Evaluate $\int\sqrt[5]{\frac{x+5}{x-5}}\,\mathrm dx$ How to compute this integral? I stuck at a point where I get $\displaystyle\int\frac{1}{t^5-1}+ \cdots
$ $$\int\sqrt[5]{\frac{x+5}{x-5}}\,\mathrm dx$$ using $\displaystyle t=\sqrt[5]{\frac{x+5}{x-5}}$
 A: Substituting $t=\sqrt[\Large5]{\frac{x+5}{x-5}}$,
$$
\begin{align}
\int\sqrt[\Large5]{\frac{x+5}{x-5}}\,\mathrm{d}x
&=\int t\,\mathrm{d}\frac{10}{t^5-1}\\
&=\frac{10t}{t^5-1}-10\int\frac{\mathrm{d}t}{t^5-1}\\
\end{align}
$$
Substituting $\sin(2\pi/5)u=t-\cos(2\pi/5)$ and $\sin(4\pi/5)v=t-\cos(4\pi/5)$,
$$
\begin{align}
&\frac1{t^5-1}\\
&=\frac15\sum_{k=0}^4\frac{e^{2\pi ik/5}}{t-e^{2\pi ik/5}}\\
&=\frac{2t\cos(2\pi/5)-2}{t^2-2t\cos(2\pi/5)+1}+\frac{2t\cos(4\pi/5)-2}{t^2-2t\cos(4\pi/5)+1}+\frac1{t-1}\\
&=2\frac{\cos(2\pi/5)(t-\cos(2\pi/5))-\sin^2(2\pi/5)}{(t-\cos(2\pi/5))^2+\sin^2(2\pi/5)}\\
&+2\frac{\cos(4\pi/5)(t-\cos(4\pi/5))-\sin^2(4\pi/5)}{(t-\cos(4\pi/5))^2+\sin^2(4\pi/5)}\\
&+\frac1{t-1}\\[6pt]
&=2\frac{\cot(2\pi/5)u-1}{u^2+1}+2\frac{\cot(4\pi/5)v-1}{v^2+1}+\frac1{t-1}
\end{align}
$$
so that
$$
\begin{align}
\int\frac1{t^5-1}\,\mathrm{d}t
&=\cos(2\pi/5)\log(u^2+1)-2\sin(2\pi/5)\arctan(u)\\
&+\cos(4\pi/5)\log(v^2+1)-2\sin(4\pi/5)\arctan(v)\\[6pt]
&+\log(t-1)\\[6pt]
&+C
\end{align}
$$
Therefore, using the substitutions above, which are unwieldy to write, but simple to compute,
$$
\begin{align}
\int\sqrt[\Large5]{\frac{x+5}{x-5}}\,\mathrm{d}x
&=\frac{10t}{t^5-1}\\[3pt]
&-10\cos(2\pi/5)\log(u^2+1)+20\sin(2\pi/5)\arctan(u)\\[6pt]

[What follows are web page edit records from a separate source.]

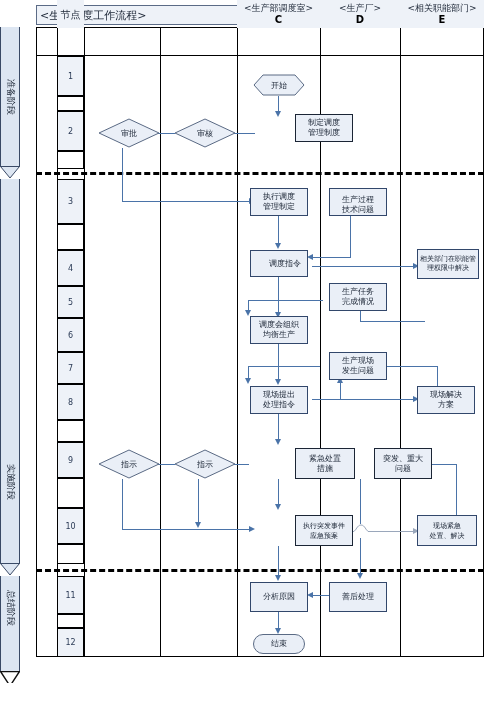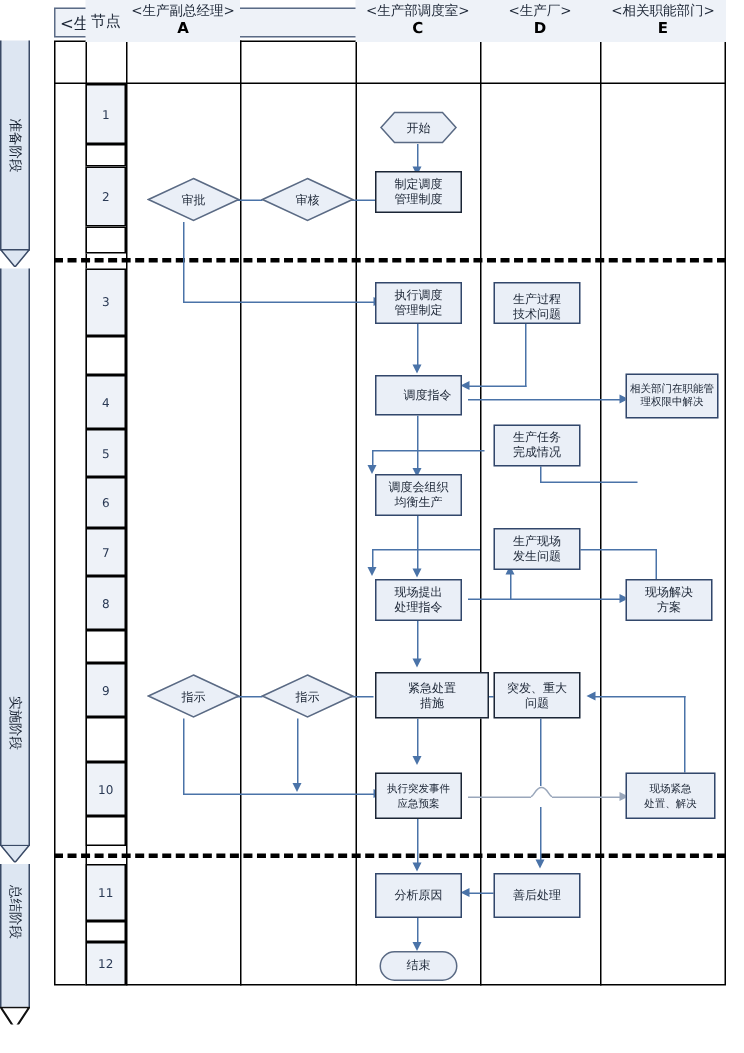--- a/index.html
+++ b/index.html
@@ -60,21 +60,21 @@
     border-top:3px dashed #000;
   }
 
   
   .node{
     position:absolute;box-sizing:border-box;
     display:flex;align-items:center;justify-content:center;text-align:center;
     font-size:8px;color:#1b2535;line-height:10px;
   }
   .proc{background:#eaeff7;border:1px solid #32476b;}
-  .proc.thick{border:1.6px solid #1b2535;}
+  .proc.thick{border:1.6px solid #1b2535;margin-left:45px;}
   .term{
     background:#eaeff7;border:1px solid #5a6a84;border-radius:14px;
   }
   .hex-wrap{position:absolute;}
   .hex-wrap svg,.dia-wrap svg{display:block;}
   .hex-wrap .cap,.dia-wrap .cap{
     position:absolute;left:0;top:0;width:100%;height:100%;
     display:flex;align-items:center;justify-content:center;
     font-size:8px;color:#1b2535;pointer-events:none;
   }
@@ -137,24 +137,20 @@
   <div class="vline" style="left:160px;top:27px;height:630px;"></div>
   <div class="vline" style="left:237px;top:27px;height:630px;"></div>
   <div class="vline" style="left:320px;top:27px;height:630px;"></div>
   <div class="vline" style="left:400px;top:27px;height:630px;"></div>
 
   <div class="hline" style="left:36px;top:55px;width:448px;"></div>
 
   <div class="hdr node-hdr" style="left:57px;width:27px;">
     <span class="l1">节点</span>
   </div>
-  <div class="hdr" style="left:84px;width:76px;">
-    <span class="l1">&lt;生产副总经理&gt;</span>
-    <span class="l2">A</span>
-  </div>
   <div class="hdr" style="left:237px;width:83px;">
     <span class="l1">&lt;生产部调度室&gt;</span>
     <span class="l2">C</span>
   </div>
   <div class="hdr" style="left:320px;width:80px;">
     <span class="l1">&lt;生产厂&gt;</span>
     <span class="l2">D</span>
   </div>
   <div class="hdr" style="left:400px;width:84px;">
     <span class="l1">&lt;相关职能部门&gt;</span>
@@ -406,21 +402,21 @@
     <span class="cap">指示</span>
   </div>
 
   <div class="dia-wrap" style="left:174px;top:449px;width:62px;height:30px;">
     <svg width="62" height="30" viewBox="0 0 62 30">
         <polygon points="31,1 61,15 31,29 1,15" fill="#eaeff7" stroke="#5a6a84" stroke-width="1"></polygon>
       </svg>
     <span class="cap">指示</span>
   </div>
 
-  <div class="node proc thick" style="left:250px;top:448px;width:76px;height:31px;">
+  <div class="node proc thick" style="left:250px;top:448px;width:60px;height:31px;">
     <span style="white-space:pre-line;">紧急处置
 措施</span>
   </div>
 
   <div class="node proc thick" style="left:329px;top:448px;width:58px;height:31px;">
     <span style="white-space:pre-line;">突发、重大
 问题</span>
   </div>
 
   <div class="node proc thick" style="left:250px;top:515px;width:58px;height:31px;">

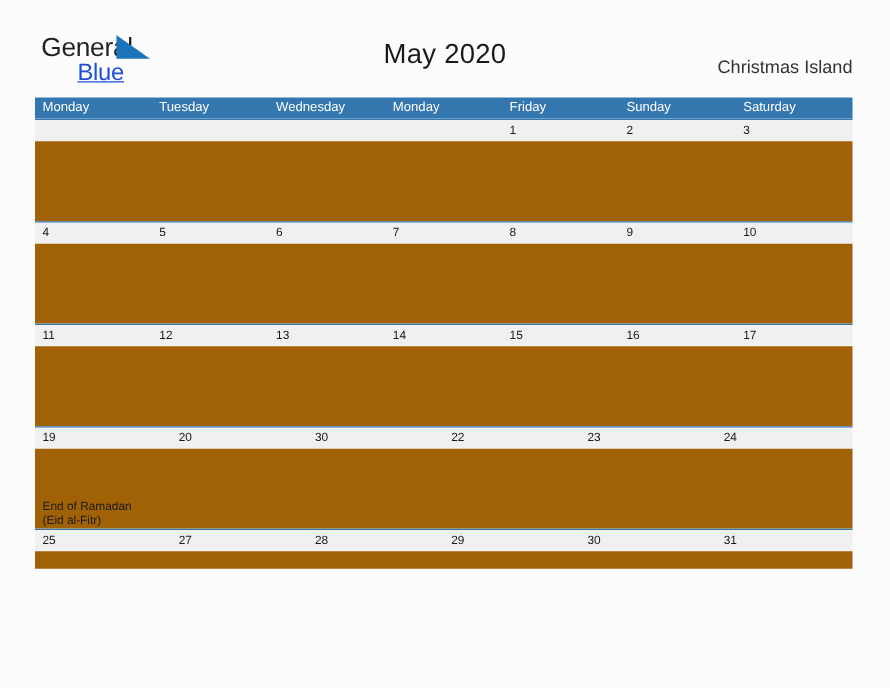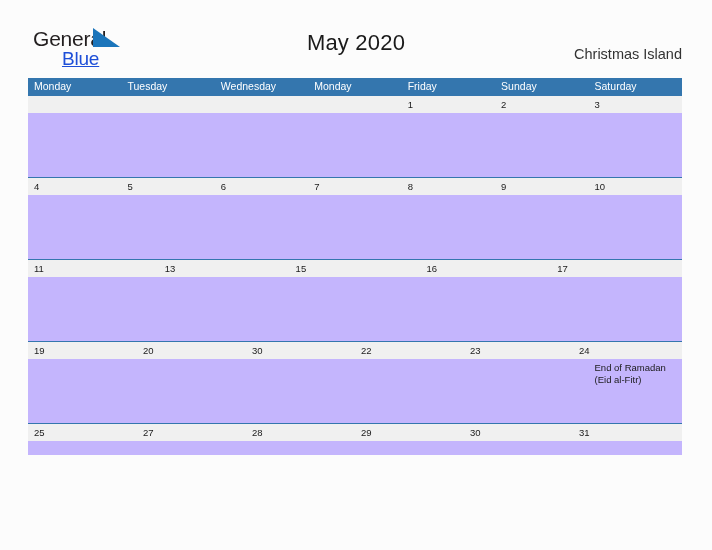--- a/index.html
+++ b/index.html
@@ -120,22 +120,23 @@
   .week-row .date-band .date-cell {
     flex: 1 1 0;
     font-size: 9.5px;
     line-height: 17px;
     color: #1a1a1a;
     padding-left: 6px;
     box-sizing: border-box;
   }
   .week-row .body-band {
     display: flex;
-    background: #c4b5fd;
+    background: #a16207;
     height: 64px;
+    flex-direction: column;
   }
   .week-row.last .body-band {
     height: 14px;
   }
   .week-row .body-band .body-cell {
     flex: 1 1 0;
     box-sizing: border-box;
     padding: 3px 6px 0 6px;
     font-size: 9.5px;
     line-height: 11.5px;
@@ -217,21 +218,23 @@
       <div class="body-cell"></div>
       <div class="body-cell"></div>
       <div class="body-cell"></div>
       <div class="body-cell"></div>
     </div>
   </div>
 
   <div class="week-row">
     <div class="date-band">
       <div class="date-cell">11</div>
+      <div class="date-cell">12</div>
       <div class="date-cell">13</div>
+      <div class="date-cell">14</div>
       <div class="date-cell">15</div>
       <div class="date-cell">16</div>
       <div class="date-cell">17</div>
     </div>
     <div class="body-band">
       <div class="body-cell"></div>
       <div class="body-cell"></div>
       <div class="body-cell"></div>
       <div class="body-cell"></div>
       <div class="body-cell"></div>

&-10\cos(4\pi/5)\log(v^2+1)+20\sin(4\pi/5)\arctan(v)\\[6pt]
&-10\log(t-1)\\[6pt]
&-10\,C
\end{align}
$$
A: setting $$t=\sqrt[5]\frac{x+5}{x-5}$$ we get $$x=\frac{5(t^5+1)}{t^5-1}$$ and we get
$$dx=-\frac{50t^4}{(t-1)^2(t^4+t^3+t^2+t+1)^2}dt$$ thus our integral is
$$-50\int\frac{t^5}{(t-1)^2(t^4+t^3+t^2+t+1)^2}dt$$ this is not so easy to solve but rational and can be solved explicitely
A: You are looking at Gauss Hypergeometric ${}_2F_1$. See here
or
here.
Compare e.g.,
$$\int \sqrt[5]{\frac{x+5}{x−5}}\,dx = \int{(x+1)^{\frac{1}{5}}(x-8+1)^{-\frac{1}{5}}}dx$$
with http://functions.wolfram.com/HypergeometricFunctions/Hypergeometric2F1/07/01/01/.
I would not expect to find a "simpler" answer than one expressed in terms of ${}_2F_1$.